Friday, February 11, 2011

Next Week in Tickets: Films playing Boston 11 February 2011 - 17 February 2011

Ah, February holidays - Valentine's Day, President's Day, and Oscar Day. All three influence what's coming up this weekend.

  • We'll start with President's Day, for the past 35 years the ending date of the Boston Sci-Fi Festival/Marathon. The holiday and marathon are still a week away, but just as with last year, there's a nine-day festival on tap for the run-up. It plays at the Somerville Theatre, and looking at their schedule, it seems like it will be playing in one of the "regular" theaters, as opposed to the video room, this year. According to the schedule, this week's shows, all at 7:30pm, are the "Dangerous Visions" shorts program on Friday the 11th, Summer Wars on Saturday the 12th (with an extra show at 4:30pm on Sunday), the "Retro Speculatives" program on Sunday the 13th, Finland's Star Wreck: In the Pirkinning on Monday the 14th, documentary The Wild World of Ted V. Mikels on Tuesday the 15th, an as-yet-unannounced flick on Wednesday the 16th, and the 1916 version of 20,000 Leagues Under the Sea on Thursday the 17th, with Jeff Rapsis providing musical accompaniment (this will also be part of the marathon).

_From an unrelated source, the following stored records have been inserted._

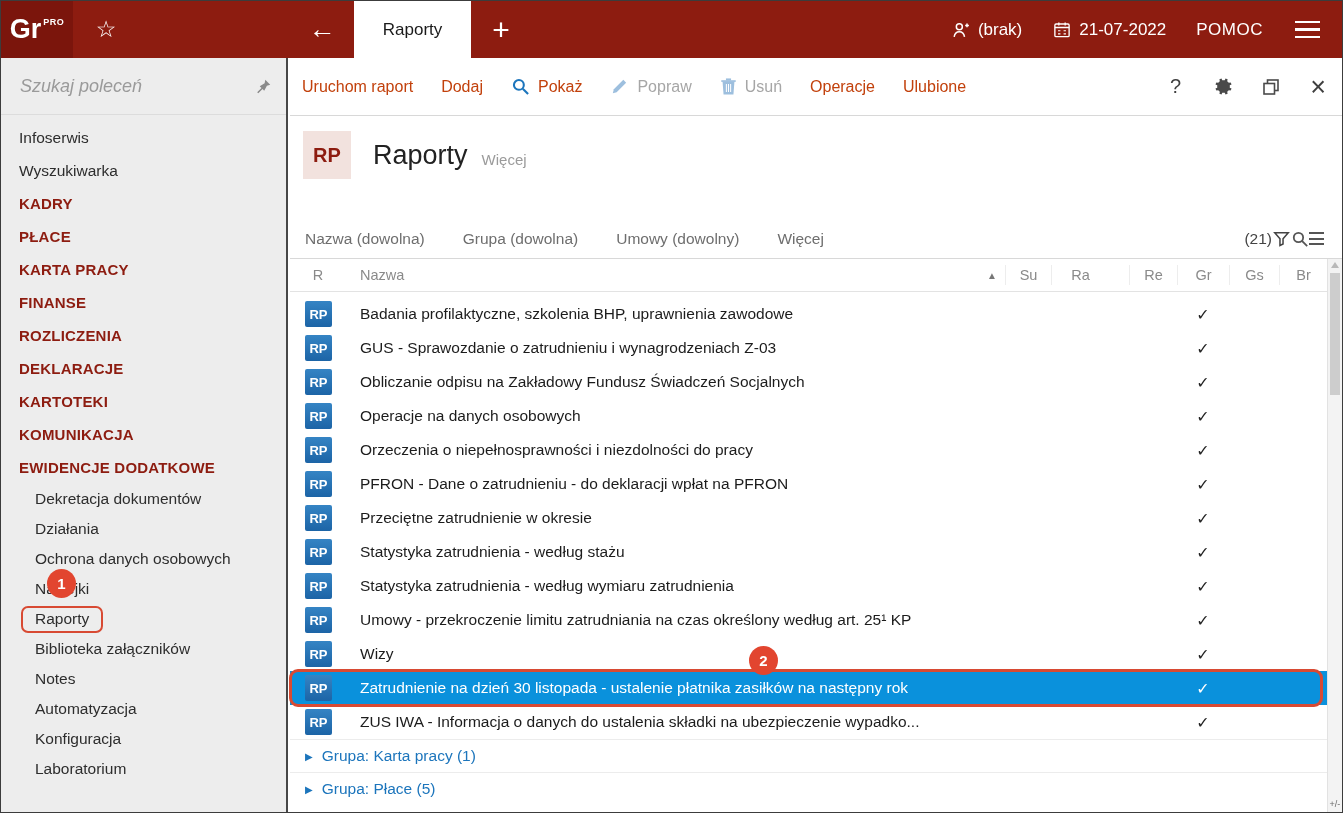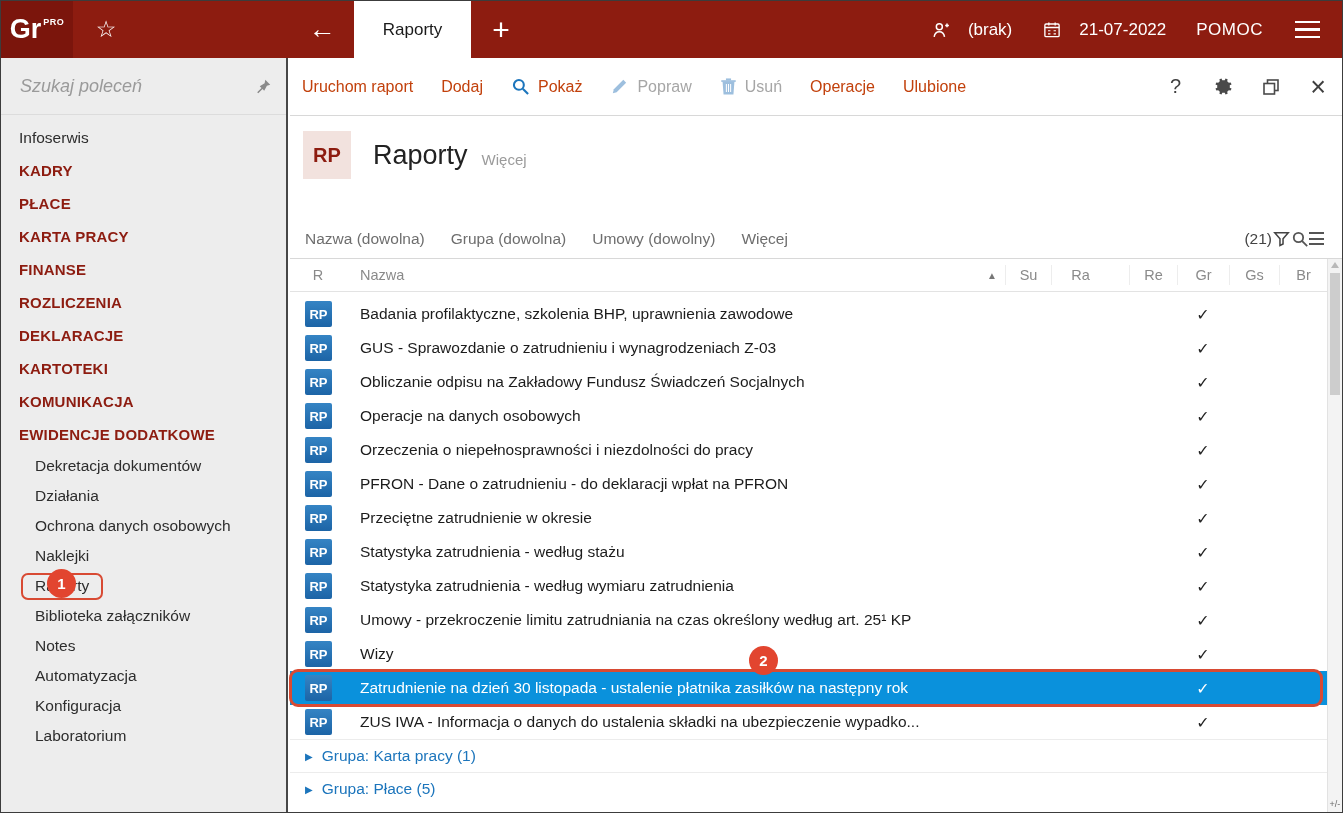"(brak)" .tb-user, .tb-date { gap: 17px -> 7px }
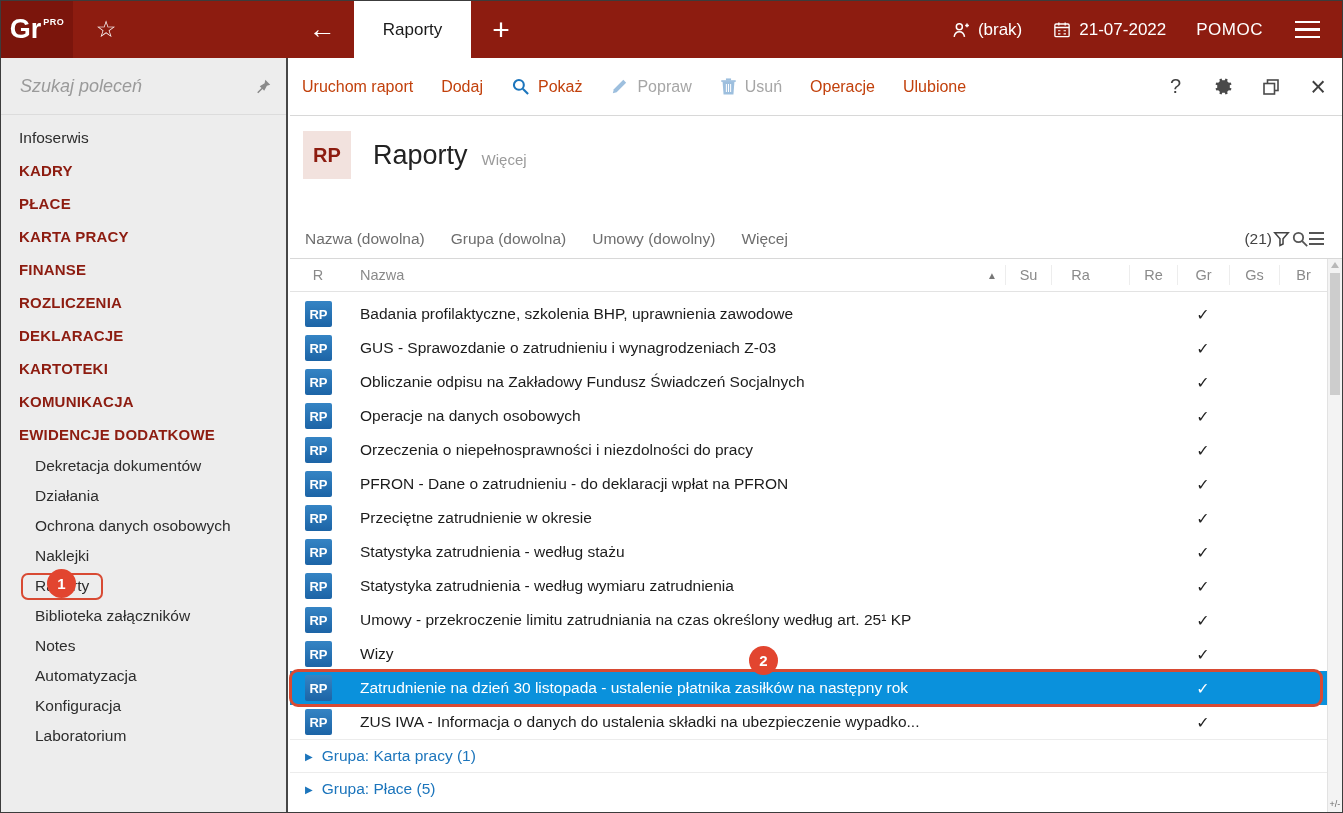"Wyszukiwarka" div.side-item { html: none -> <div> <span>Wyszukiwarka</span> </div> }
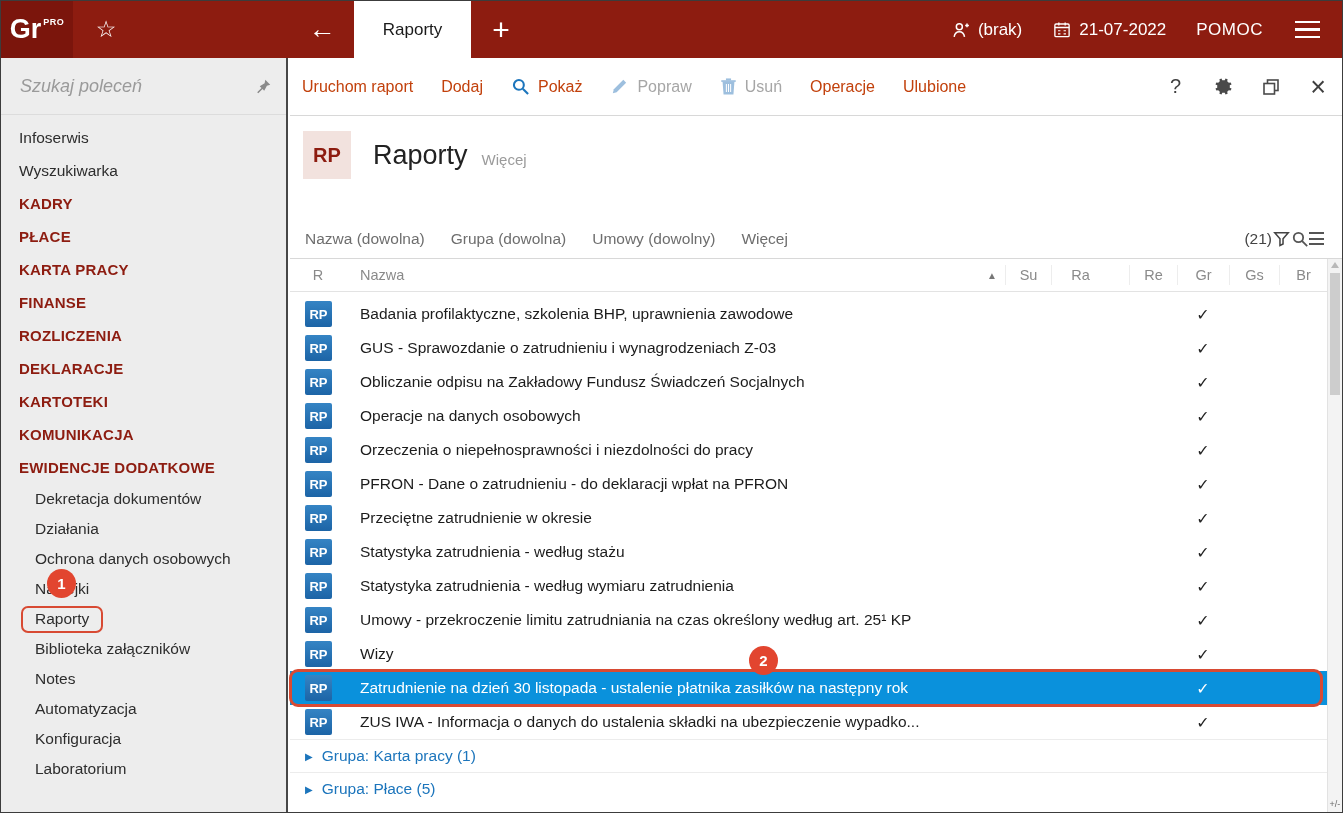"Nazwa (dowolna)" .filter-items { gap: 26px -> 38px }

    I'm often a little rough on the event, especially on its message board, but only because, out of all the film festivals and events Boston hosts each year, it's the one I want most to be great. As much as I'd like to see less parody/homage to bad sci-fi movies and more attempts to create good stuff (and less questionable use of the "premiere" label), this is a fun event, Summer Wars, at least, is a pretty darn good movie, chances to see silents with accompaniment should always be taken, and I want good attendance so that it can grow. So if you see anything you think you might like there, head out to Somerville.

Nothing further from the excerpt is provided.